Indestructibly productively Lindel\"of and Menger function spaces

TL;DR

This paper investigates the properties of certain function spaces, specifically $C_{\lambda}(X)$, focusing on their indestructible productively Lindel"of and Menger characteristics under various topological conditions.

Contribution

It introduces new results on the indestructibly productively Lindel"of and Menger properties of $C_{\lambda}(X)$ spaces, expanding understanding of their stability under forcing extensions.

Findings

Characterization of $C_{\lambda}(X)$ as indestructibly productively Lindel"of.

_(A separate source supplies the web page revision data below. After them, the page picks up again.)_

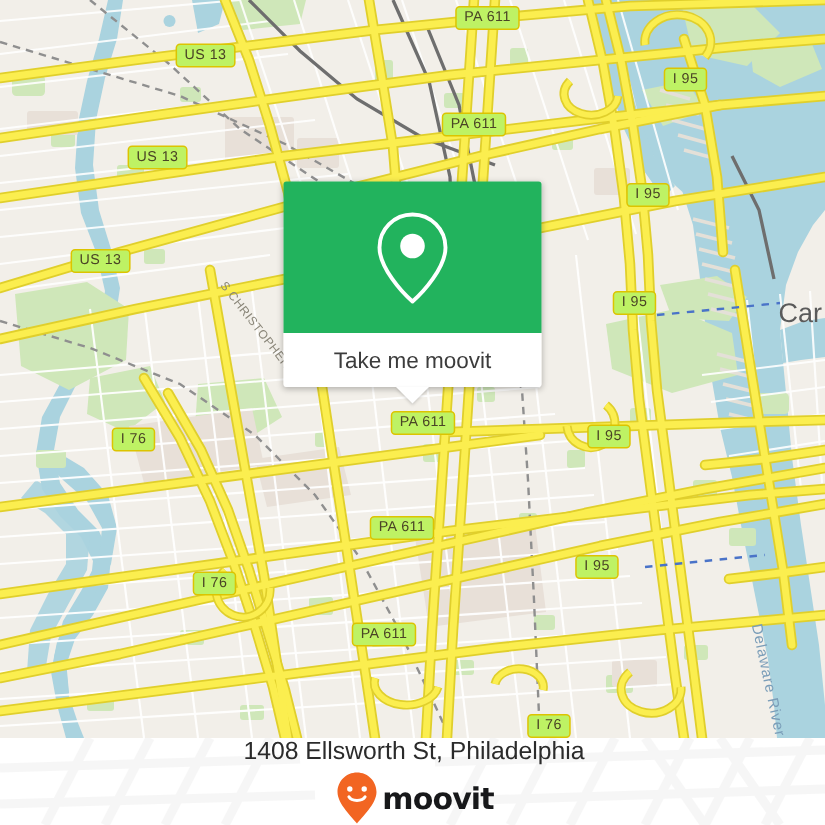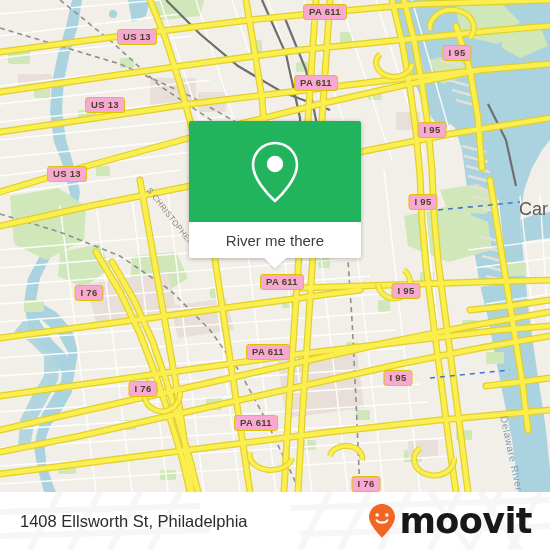--- a/index.html
+++ b/index.html
@@ -28,12 +28,12 @@
   
   .shield {
     position: absolute;
-    background: #f9a8d4;
+    background: #bef264;
     border: 1px solid #dcc400;
     border-radius: 3px;
     color: #4a4426;
     font-size: 9.5px;
-    font-weight: bold;
+    font-weight: normal;
     letter-spacing: 0.3px;
     line-height: 12px;
     padding: 1px 5px 1px 5px;

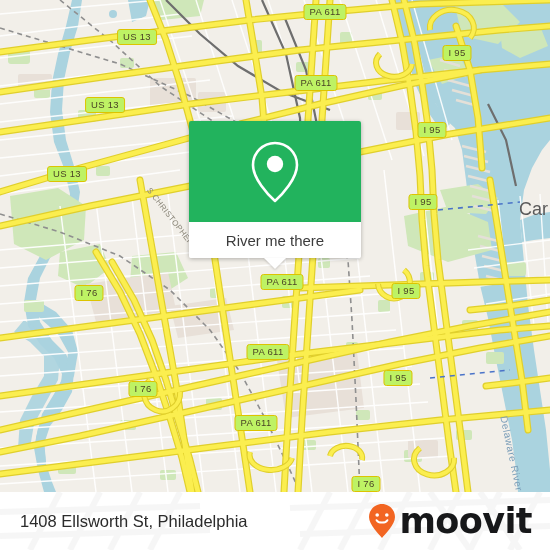--- a/index.html
+++ b/index.html
@@ -471,7 +471,7 @@
         </svg>
       </div>
       <div class="callout-bottom">
-        <span>River me there</span>
+        <span>Take me moovit</span>
       </div>
       <div class="callout-tail"></div>
     </div>

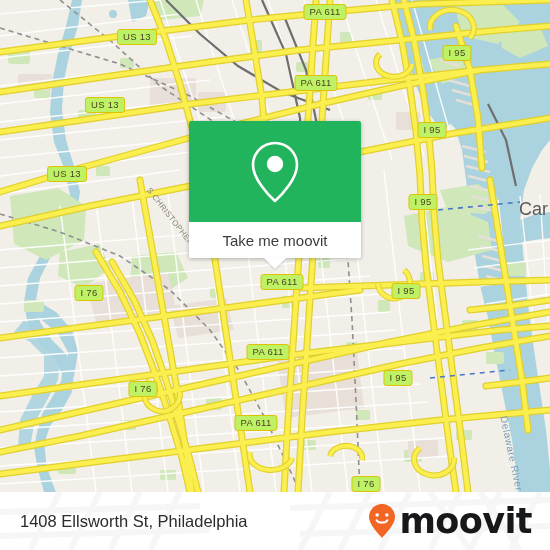--- a/index.html
+++ b/index.html
@@ -140,6 +140,7 @@
     justify-content: space-between;
     padding: 0 18px 0 20px;
     box-sizing: border-box;
+    flex-direction: column;
   }
   .footer-address {
     color: #2b2b2b;

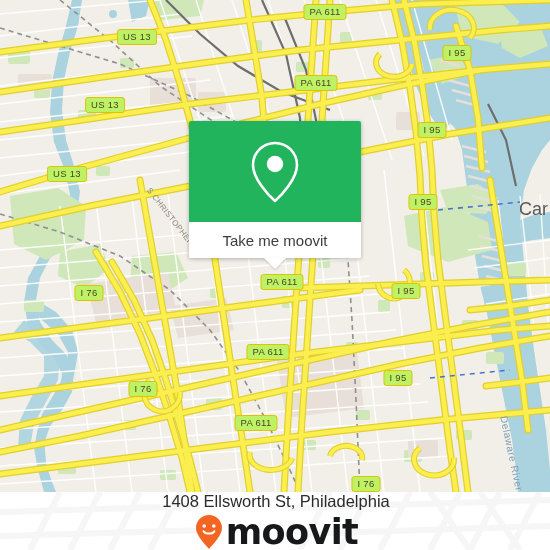--- a/index.html
+++ b/index.html
@@ -155,7 +155,7 @@
   }
   .brand-wordmark {
     color: #17181a;
-    font-size: 35px;
+    font-size: 20px;
     font-weight: bold;
     letter-spacing: -0.6px;
     line-height: 31px;

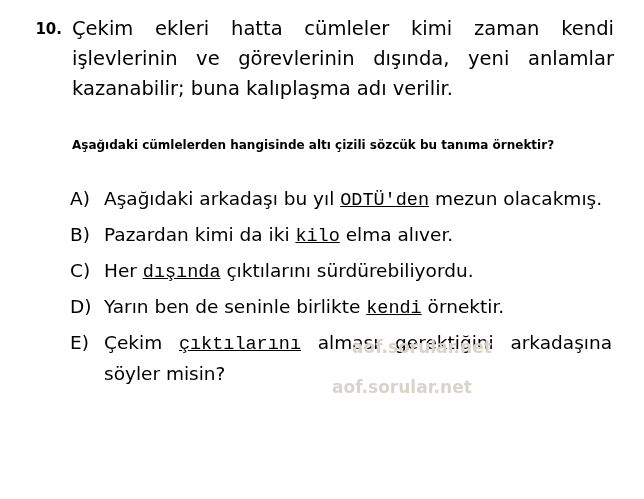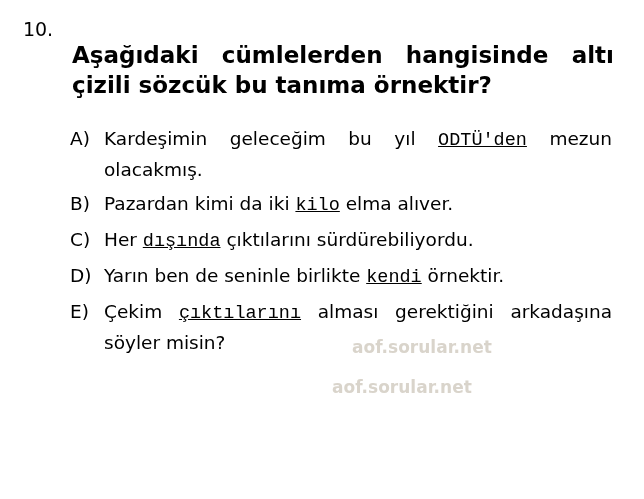--- a/index.html
+++ b/index.html
@@ -30,11 +30,11 @@
     align-items: flex-start;
   }
   .q-number {
-    font-size: 19px;
-    font-weight: normal;
+    font-size: 15px;
+    font-weight: bold;
     line-height: 30px;
     width: 48px;
-    text-align: center;
+    text-align: right;
     padding-right: 10px;
     flex: 0 0 auto;
   }

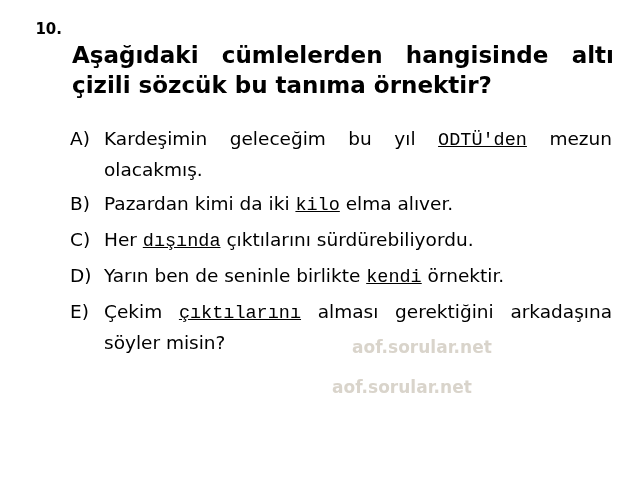--- a/index.html
+++ b/index.html
@@ -130,6 +130,7 @@
   <div class="question-row">
     <div class="q-number">10.</div>
     <div class="q-body">
+      <p class="q-stem">Çekim ekleri hatta cümleler kimi zaman kendi işlevlerinin ve görevlerinin dışında, yeni anlamlar kazanabilir; buna kalıplaşma adı verilir.</p>
       <p class="q-prompt">Aşağıdaki cümlelerden hangisinde altı çizili sözcük bu tanıma örnektir?</p>
     </div>
   </div>

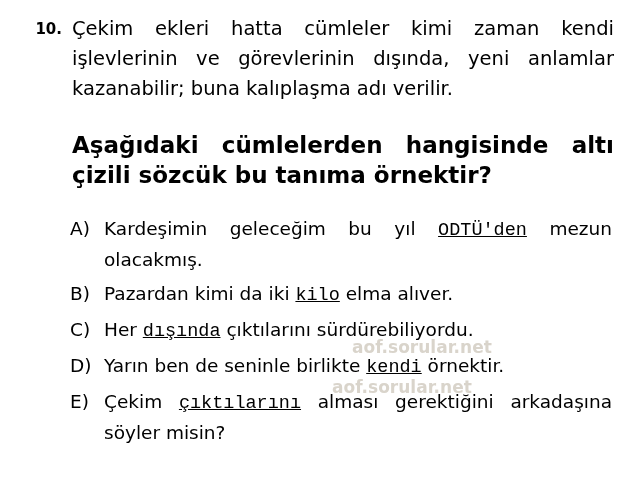--- a/index.html
+++ b/index.html
@@ -51,7 +51,7 @@
     padding-right: 4px;
   }
   .q-prompt {
-    font-size: 23px;
+    font-size: 12px;
     font-weight: bold;
     line-height: 30px;
     text-align: justify;

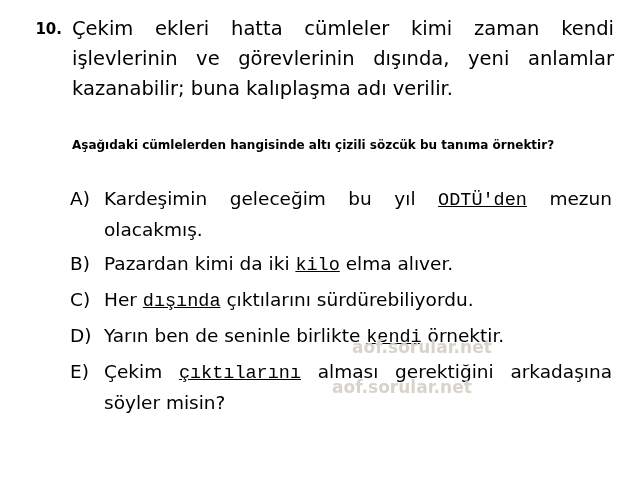--- a/index.html
+++ b/index.html
@@ -139,7 +139,7 @@
 
     <div class="option">
       <div class="opt-letter">A)</div>
-      <div class="opt-text justify"><span>Kardeşimin geleceğim bu yıl </span><span class="u">ODTÜ'den</span><span> mezun olacakmış.</span></div>
+      <div class="opt-text justify"><span>Aşağıdaki arkadaşı bu yıl </span><span class="u">ODTÜ'den</span><span> mezun olacakmış.</span></div>
     </div>
 
     <div class="option">

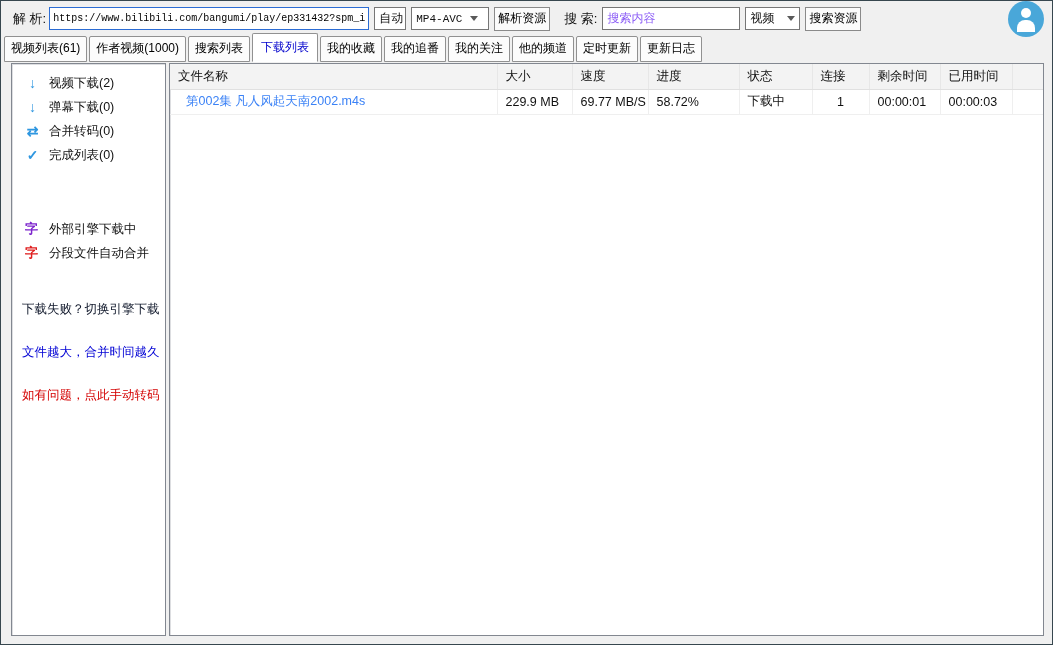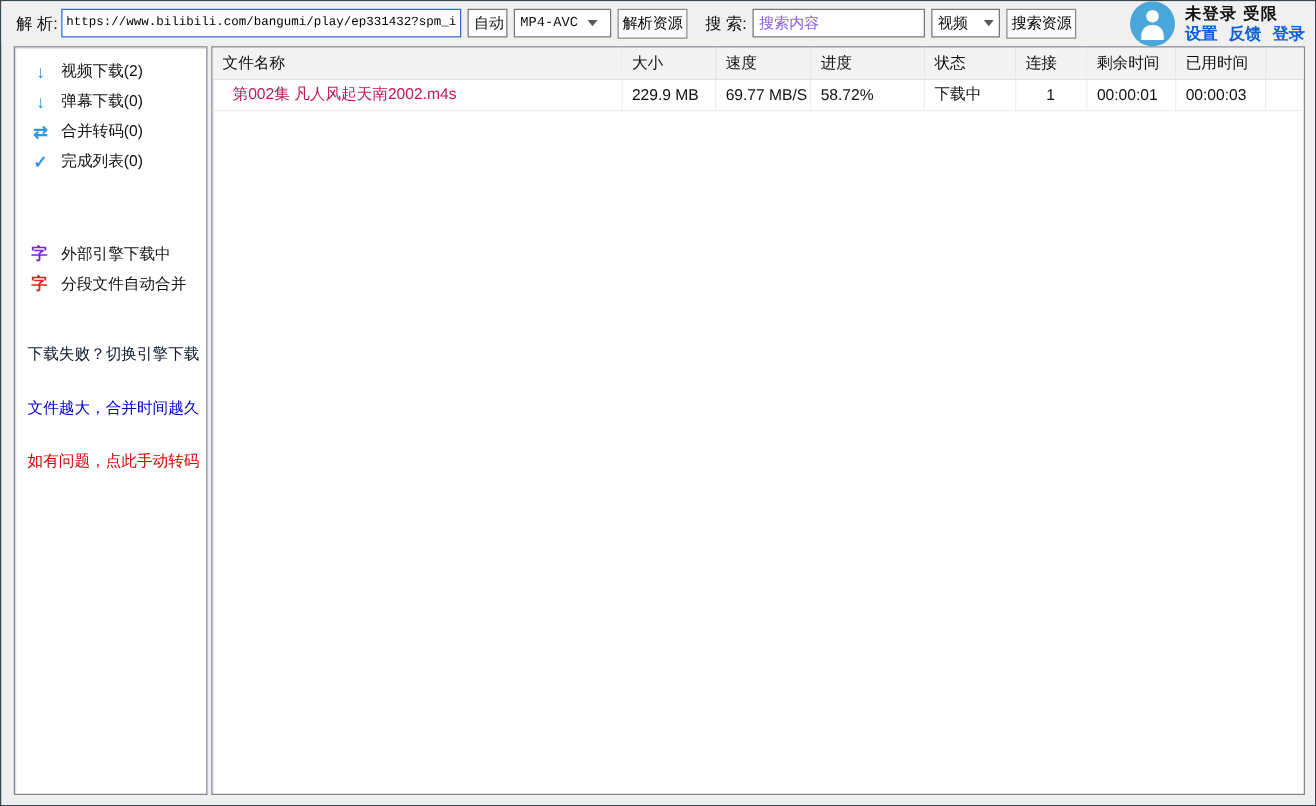--- a/index.html
+++ b/index.html
@@ -113,14 +113,6 @@
       <div class="avatar">
         <span class="head"></span>
         <span class="torso"></span>
-      </div>
-      <div class="acct-text">
-        <span class="acct-status">未登录 受限</span>
-        <span class="acct-links">
-          <span class="lnk">设置</span>
-          <span class="lnk">反馈</span>
-          <span class="lnk">登录</span>
-        </span>
       </div>
     </div>
   </div>

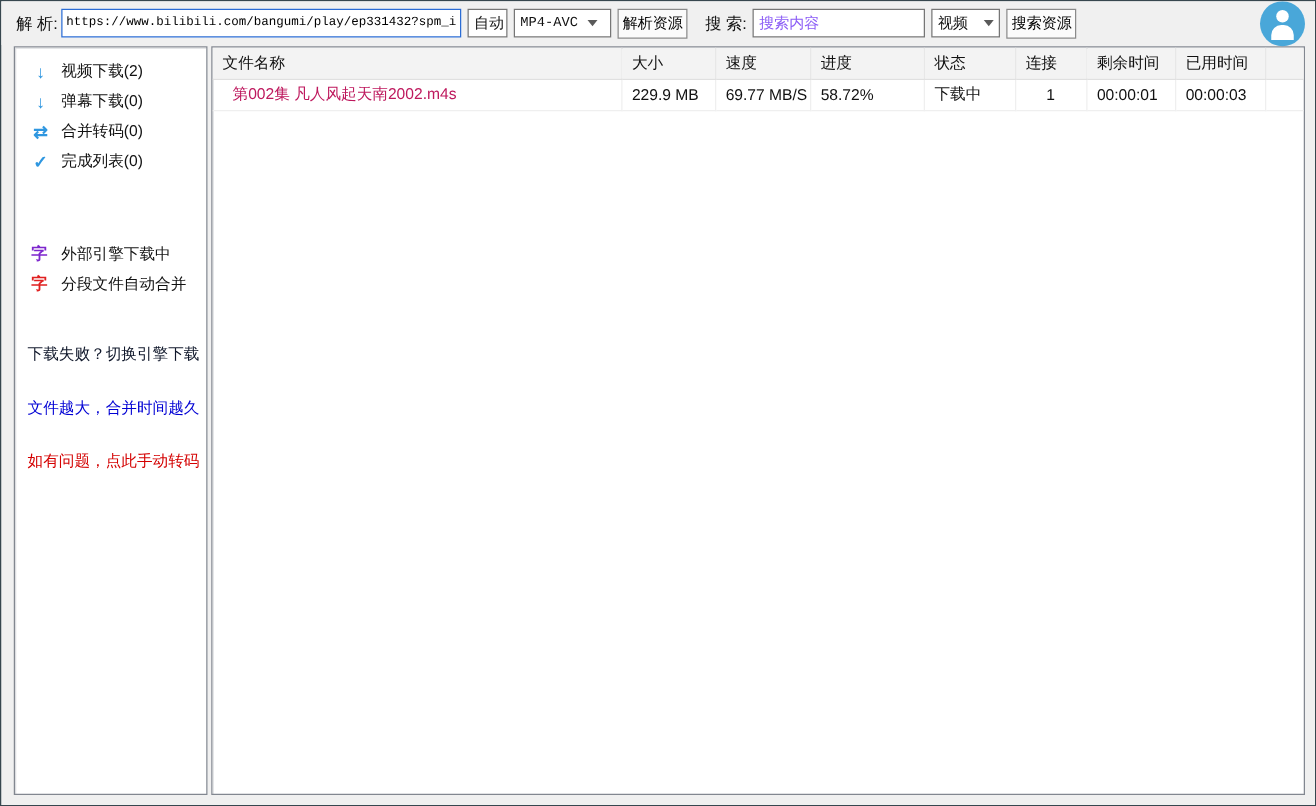--- a/index.html
+++ b/index.html
@@ -117,6 +117,18 @@
     </div>
   </div>
 
+  <div class="tabbar">
+    <div class="tab">视频列表(61)</div>
+    <div class="tab">作者视频(1000)</div>
+    <div class="tab">搜索列表</div>
+    <div class="tab active">下载列表</div>
+    <div class="tab">我的收藏</div>
+    <div class="tab">我的追番</div>
+    <div class="tab">我的关注</div>
+    <div class="tab">他的频道</div>
+    <div class="tab">定时更新</div>
+    <div class="tab">更新日志</div>
+  </div>
 
   <div class="content">
 

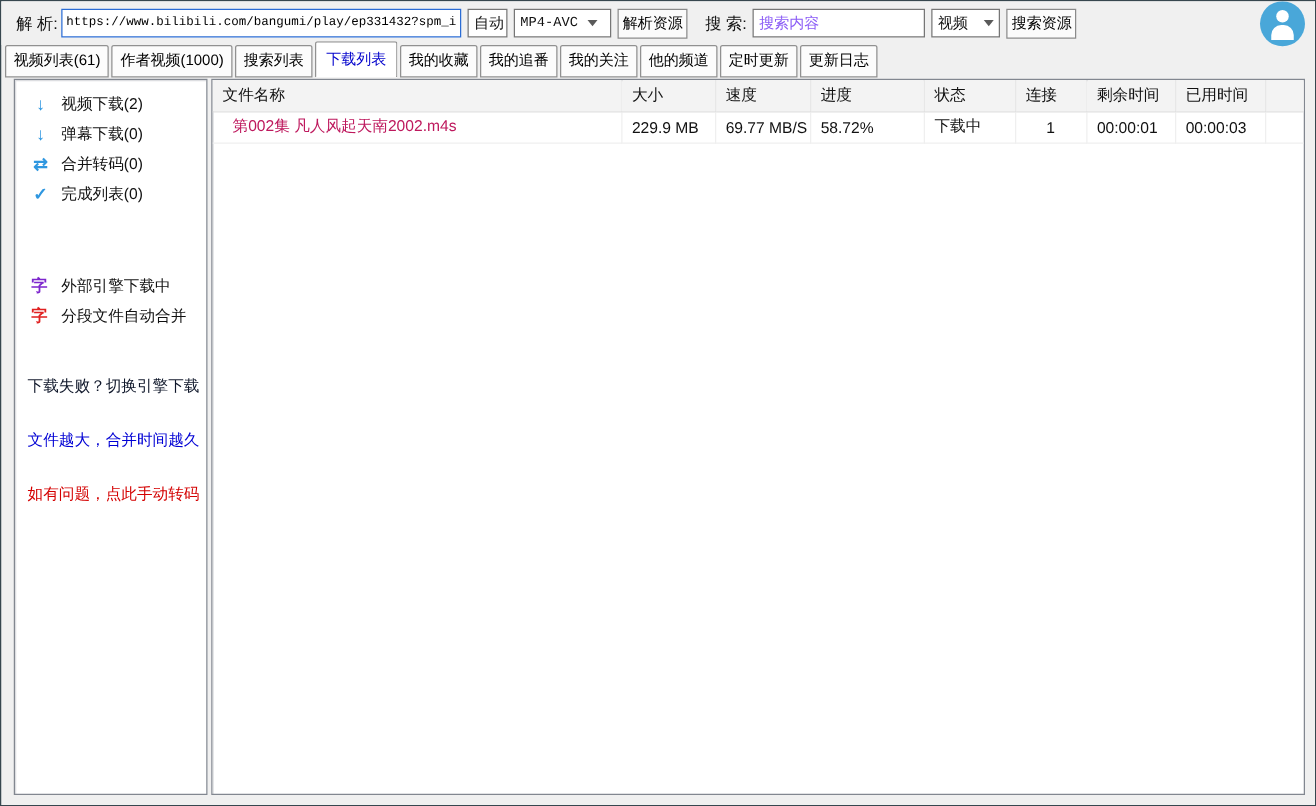--- a/index.html
+++ b/index.html
@@ -196,7 +196,7 @@
         </thead>
         <tbody>
           <tr>
-            <td style="color: #be185d; padding-left: 16px;">第002集 凡人风起天南2002.m4s</td>
+            <td style="color: #3b82f6; padding-left: 16px;">第002集 凡人风起天南2002.m4s</td>
             <td>229.9 MB</td>
             <td>69.77 MB/S</td>
             <td>58.72%</td>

Conditions under which $C_{\lambda}(X)$ exhibits Menger property.

Analysis of the stability of these properties under forcing extensions.

Abstract

For a Tychonoff space $X$ and a family $\lambda$ of subsets of $X$, we denote by $C_{\lambda}(X)$ the $T_1$-space of all real-valued continuous functions on $X$ with the $\lambda$ -open topology. A topological space is productively Lindel\"of if its product with every Lindel\"of space is Lindel\"of. A space is indestructibly productively Lindel\"of if it is productively Lindel\"of in any extension by countably closed forcing. In this paper, we study indestructibly productively Lindel\"of and Menger function space $C_{\lambda}(X)$.